Monty Jordan sat at a portable table under a canopy with other members of the cast and crew of the movie “Sour Grapes.” It was dusk in the rolling hills south of Chula Vista where the crew of National City’s Four Square Productions (“Attack of the Killer Tomatoes”) was doing location filming at the San Diego Air Sports Center.

In the fading twilight, bare light bulbs strung overhead illuminated a hot Italian meal as mosquitoes buzzed and Jordan, a stocky, 6-foot, stunt man, actor and stand-up comedian, entertained a group at his table. He had just finished a long sequence inside an aged DC-3 airplane, sitting on the dirt airstrip a few yards away in the hot, muggy air. In the movie, Jordan plays the minor role of P.J. Yarborough, the plane’s boozy, wrong-way pilot.

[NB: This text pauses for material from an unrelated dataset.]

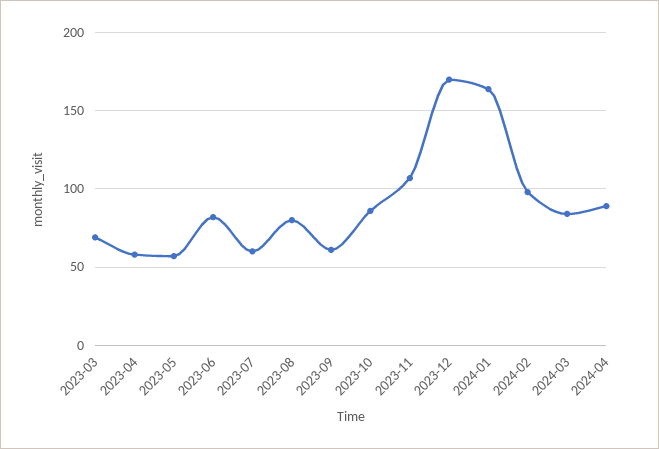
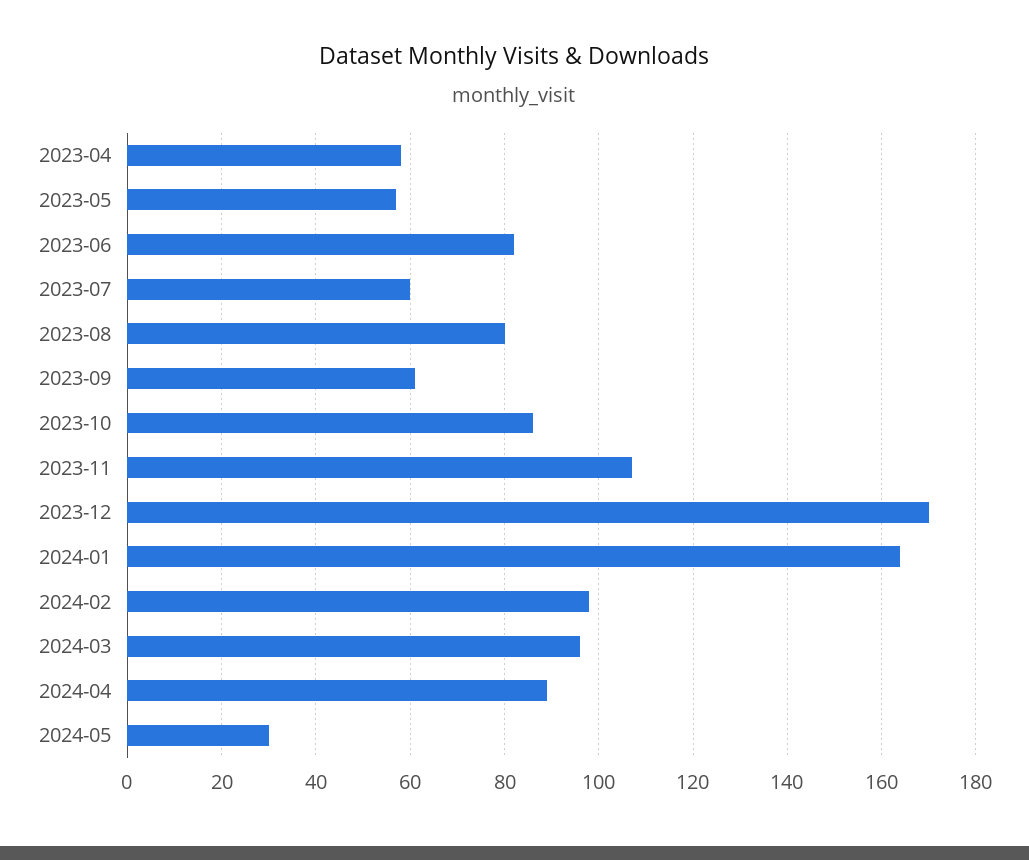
2023-03: 70 -> none
2024-03: 85 -> 95
2024-05: none -> 30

After the filming in the magnified heat of the aircraft, his flight suit was soaked through with sweat.

Amid Jordan’s constant joking, Gary Douris, the actual pilot who flew the plane to the film site, introduces himself and asks Jordan, who also is in charge of the demolition effects that will be exploded around the aircraft, if he would mind giving a briefing since Douris will be at the plane’s controls. Jordan, barely noticing Douris, proclaims in the most self-important tones of a Hollywood wheel surrounded by his admirers, “Don’t bother me about that demolition stuff. I haven’t got time.”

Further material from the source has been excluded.